In recent months, a number of international conferences focusing on human rights and population have added a certain urgency to the search for definitions of reproductive rights that would be acceptable cross-culturally. In the last three decades, discussions of reproductive rights at each of the international conferences on population have been marked by subtle but important changes in emphasis. 1 These have come in response to evolving ideas about the rationale for reproductive rights and its implications for population policy, as well as to changes in power relations on the global scene. One key issue on the international agenda is the extent to which definitions of human rights can be transposed to non-Western cultures in ways that avoid both “homogenizing universalism” and “paralyzing relativism.” 2

The purpose of this article is to explore the commonalities that can be found between notions of reproductive rights as they developed in the Western tradition and the principles that define gender rights in Islam. This is a daunting task which requires some knowledge about several disciplinary domains and involves a comparative analysis of two philosophical and legal traditions that have often been at odds historically. In addition, the issue of women’s rights in Islam is one that has brought about a polarization of viewpoints—and recent regional and international developments have [End Page 366] done little to defuse the tension between them. Clearly, this is hazardous intellectual territory where only the overly optimistic would willingly tread. I am convinced, however, that careful research will uncover more common ground than appears at first. It is this belief that motivates my pursuit.

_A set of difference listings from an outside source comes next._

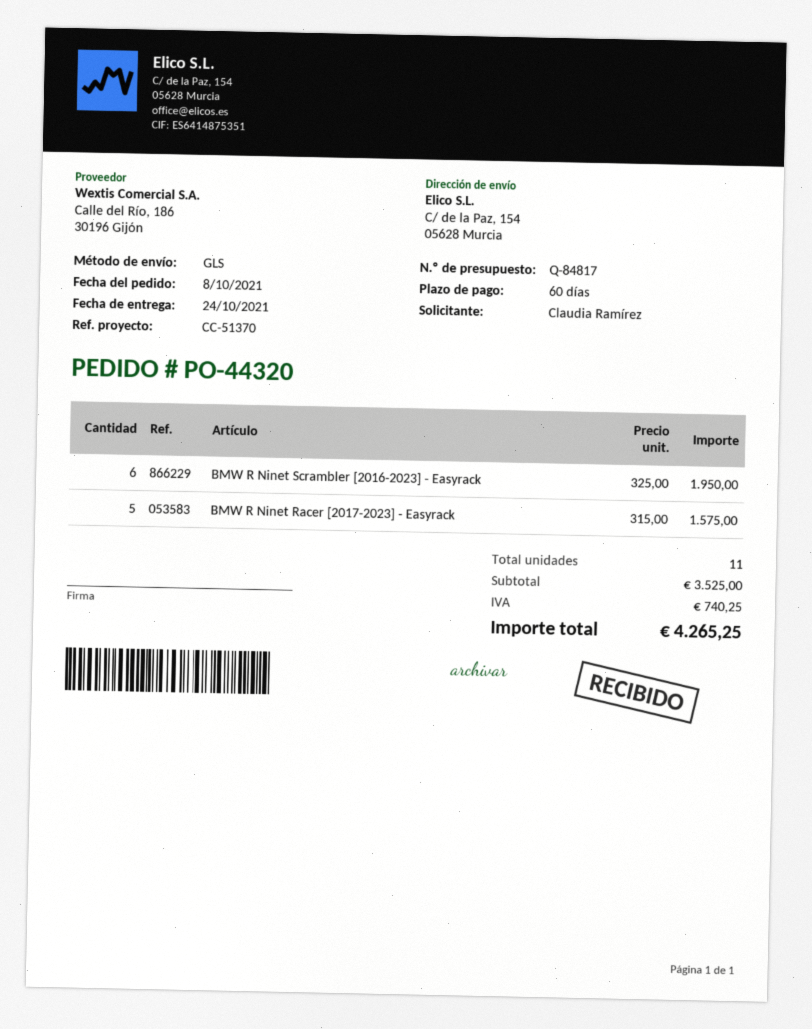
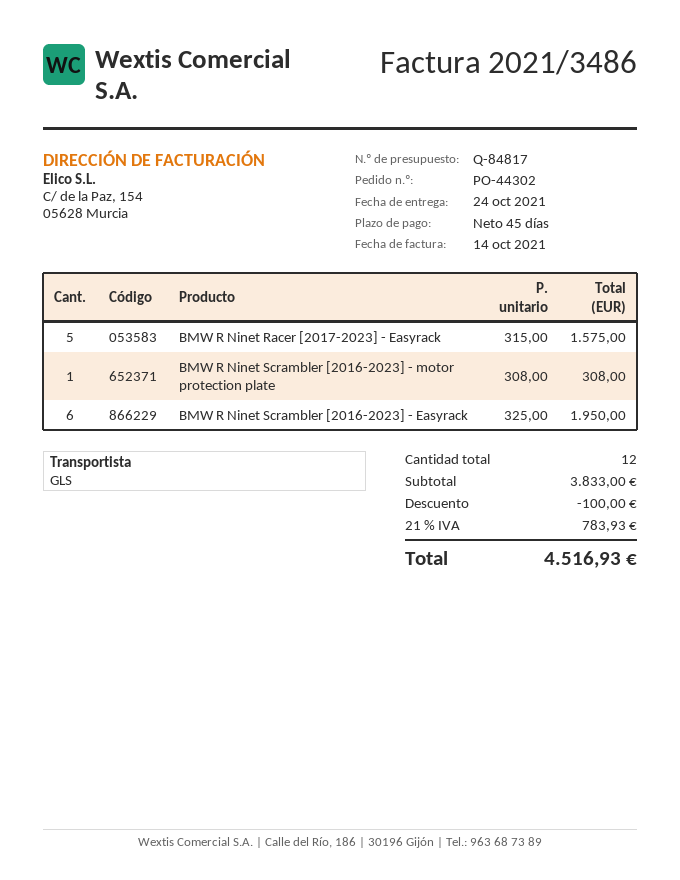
order number: PO-44320 -> PO-44302
payment terms: 60 days -> 45 days
BMW R Ninet Scrambler [2016-2023] - motor protection plate: none -> 1 x 308.00 = 308.00
total quantity: 11 -> 12
subtotal: 3525.00 -> 3833.00
discount: none -> 100.00
tax: 740.25 -> 783.93
total: 4265.25 -> 4516.93

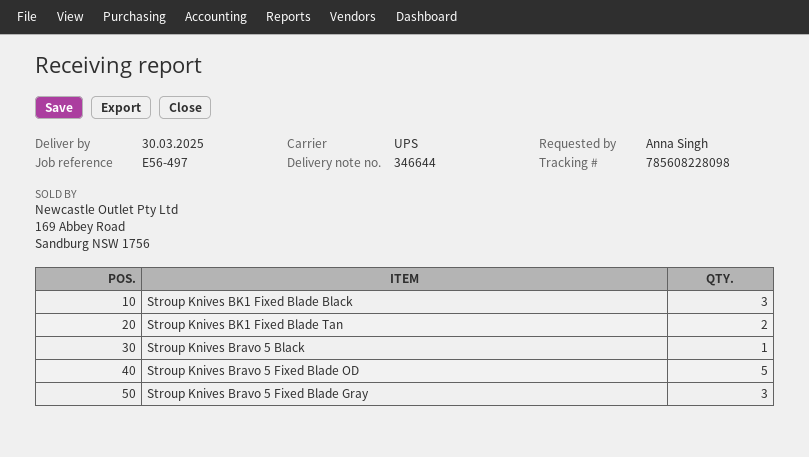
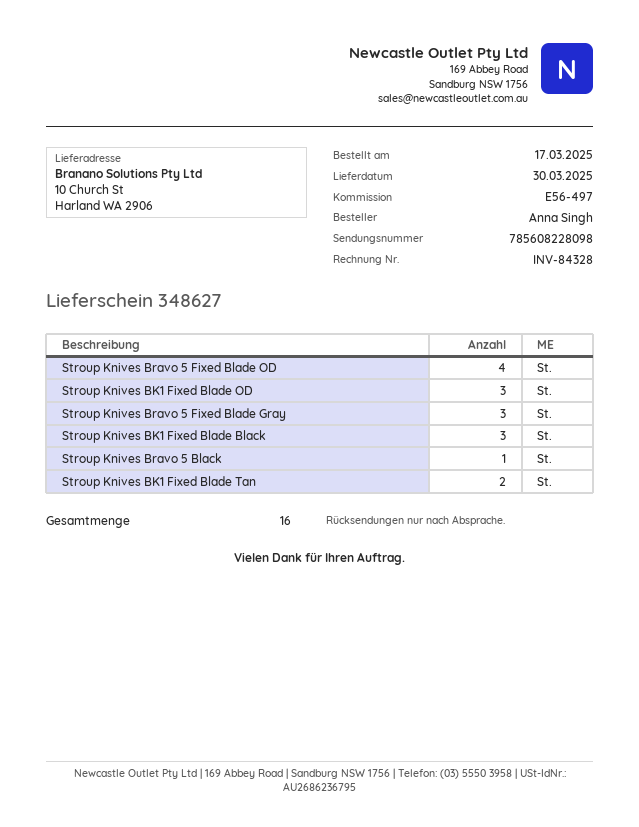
delivery note number: 346644 -> 348627
Stroup Knives Bravo 5 Fixed Blade OD: 5 -> 4
Stroup Knives BK1 Fixed Blade OD: none -> 3

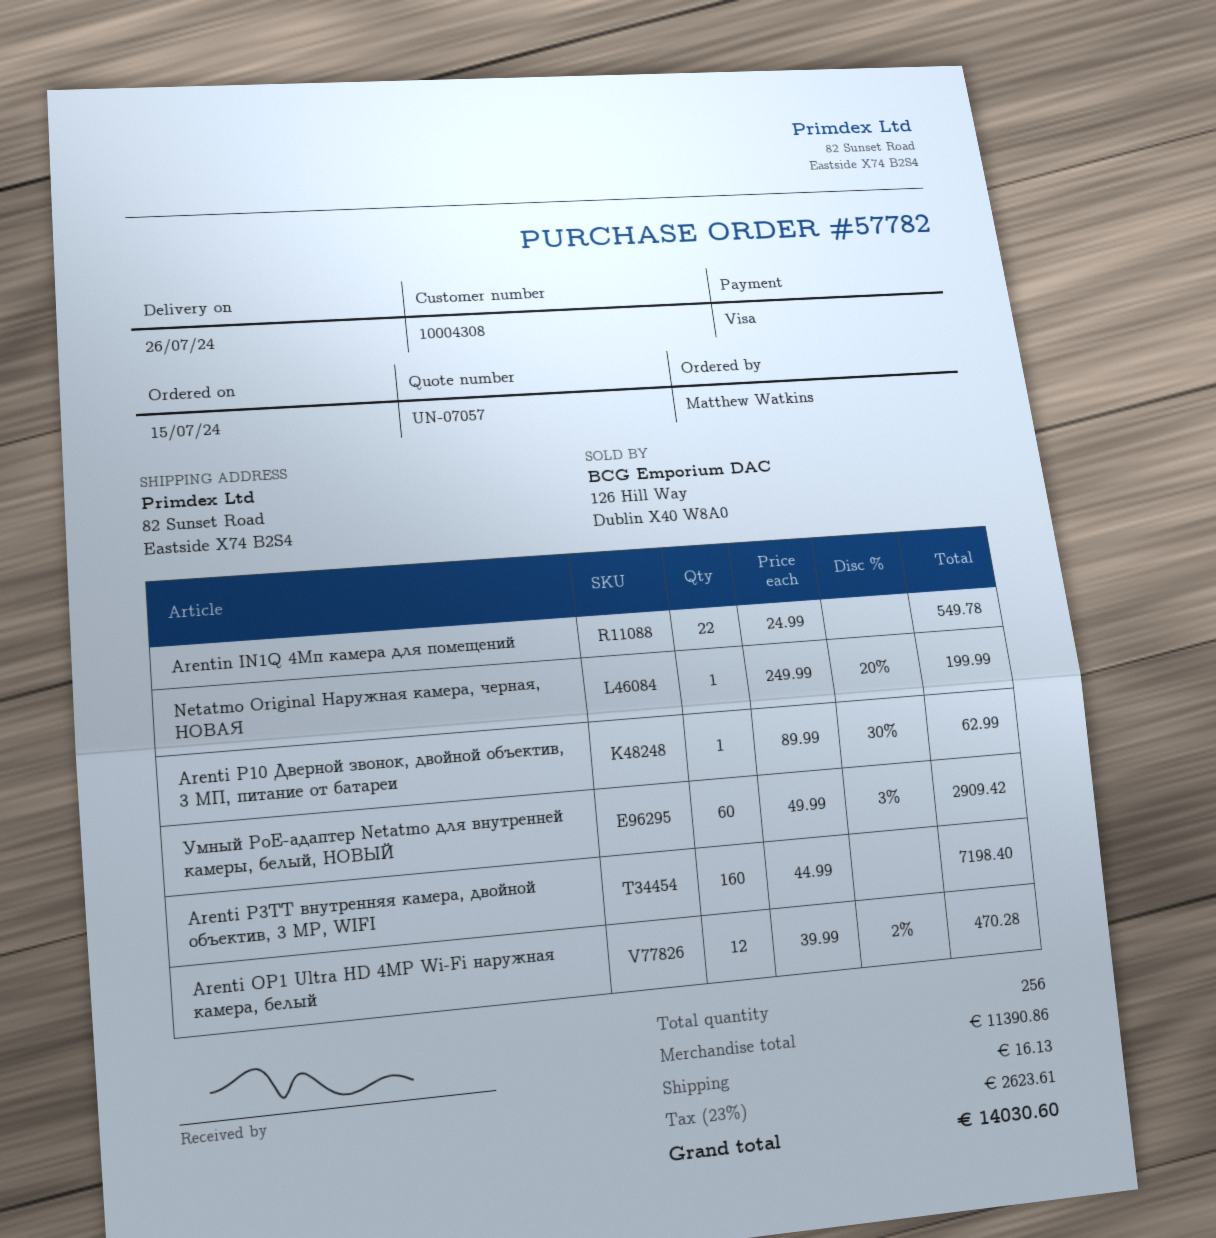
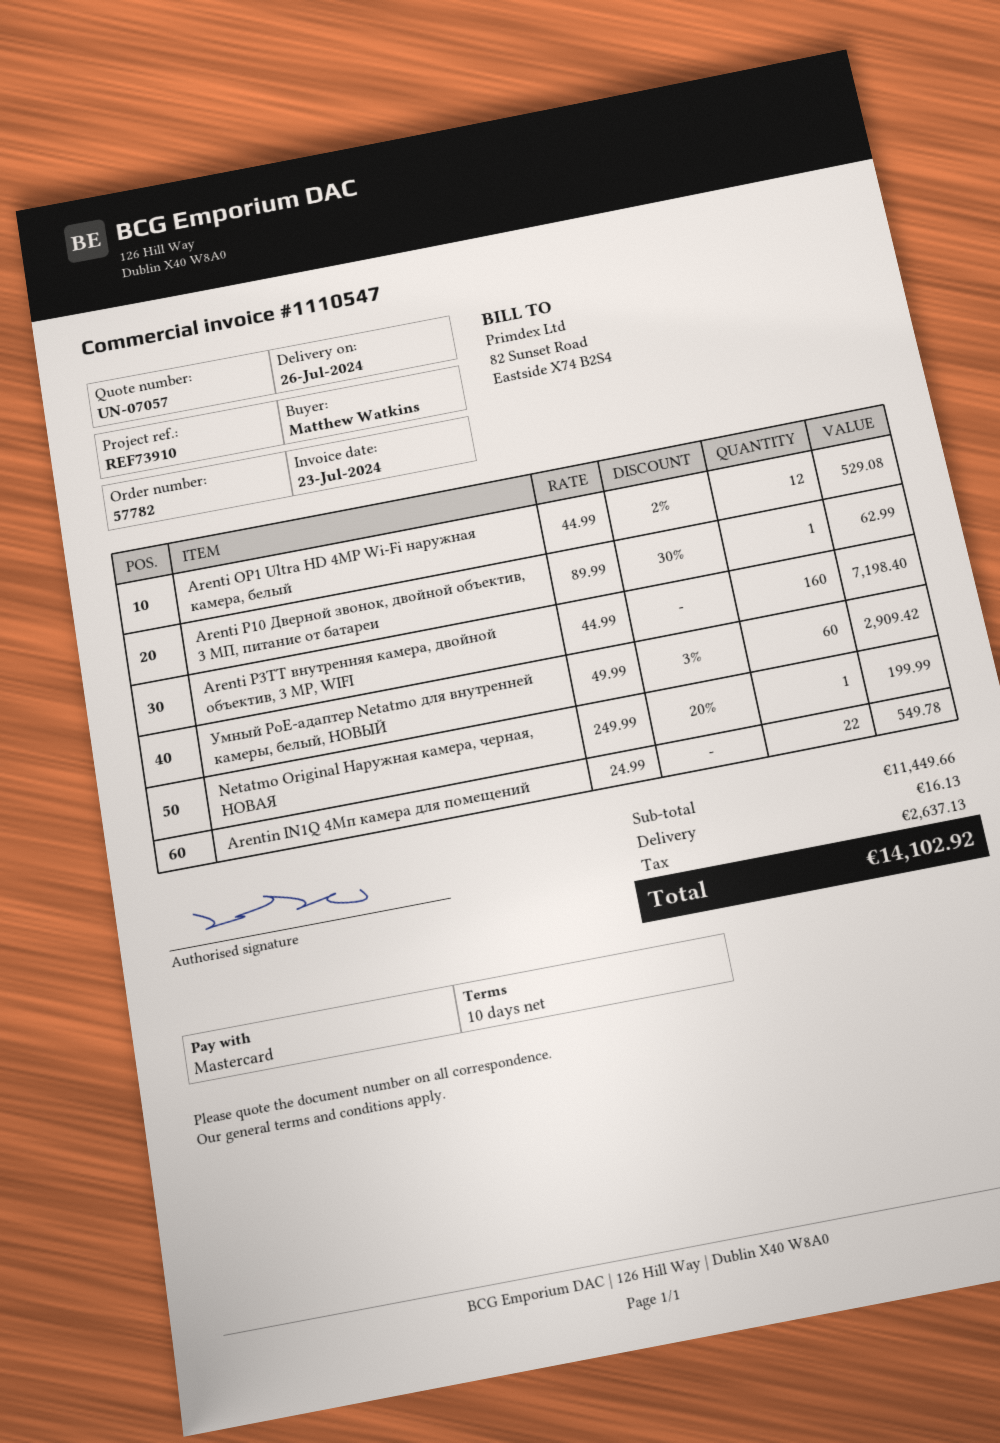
payment method: Visa -> Mastercard
Arenti OP1 Ultra HD 4MP Wi-Fi наружная камера, белый: 12 x 39.99 - 2% = 470.28 -> 12 x 44.99 - 2% = 529.08
subtotal: 11390.86 -> 11449.66
tax: 2623.61 -> 2637.13
total: 14030.60 -> 14102.92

One has to recognize at the outset that the discourse about women and their rights in the Middle East has often been dominated by the more uncompromising positions on both sides. Moreover, the exchange of these extreme views has usually excluded women, who are the group most vulnerable to abuses of reproductive rights. By contrast, woman-centered perspectives coming from both sides can provide new elements for a dialogue. More specifically, Western feminists, who have questioned traditional liberal notions of autonomy and individualism in light of the reality of women’s reproductive experience, have opened the door for a redefinition of rights that is more conducive to dialogue than earlier formulations. At the same time, there are elements in Islam which can be interpreted to justify a more egalitarian approach to reproductive rights, one that is more responsive to women’s needs and is espoused by a large number of Muslims. This article aims to bring to light these two tendencies and show that their shared concern for the welfare of women and men can contribute to bridging the apparent gap between them.

Universalism and Relativism: Anthropological Perspectives

The process of translating legal and ethical concepts of rights between two different cultures is an extremely arduous task. It is useful here to pause for a moment and draw on the anthropological literature which provides many illustrations of the dilemmas that arise from encounters between different normative systems. 3 Unable to find equivalents to his or her concepts of rights and wrongs and confronted with behaviors that seem morally unacceptable, the anthropologist can adopt one of two equally undesirable stances: the first is to conclude that individuals in cultures that do not possess the same notions of rights will need to be “educated” and “enlightened” in the ways of liberal thinking—an undertaking with all the dangers of cultural imperialism; the second is to adopt the detached relativist view, 4 which holds that because any ethical principle is only [End Page 367] applicable in a given context, the anthropologist must acquiesce even to practices that appear to violate human dignity. 5

This dilemma has received a great deal of attention from anthropologists who have at various times had to confront value systems that were antithetical to their beliefs. 6 Recently, there have been attempts to break out of the impasse of universalism versus relativism and develop a new approach to human rights. Several researchers have examined the bases for the universality of human rights. 7 Some have questioned the strict presumption...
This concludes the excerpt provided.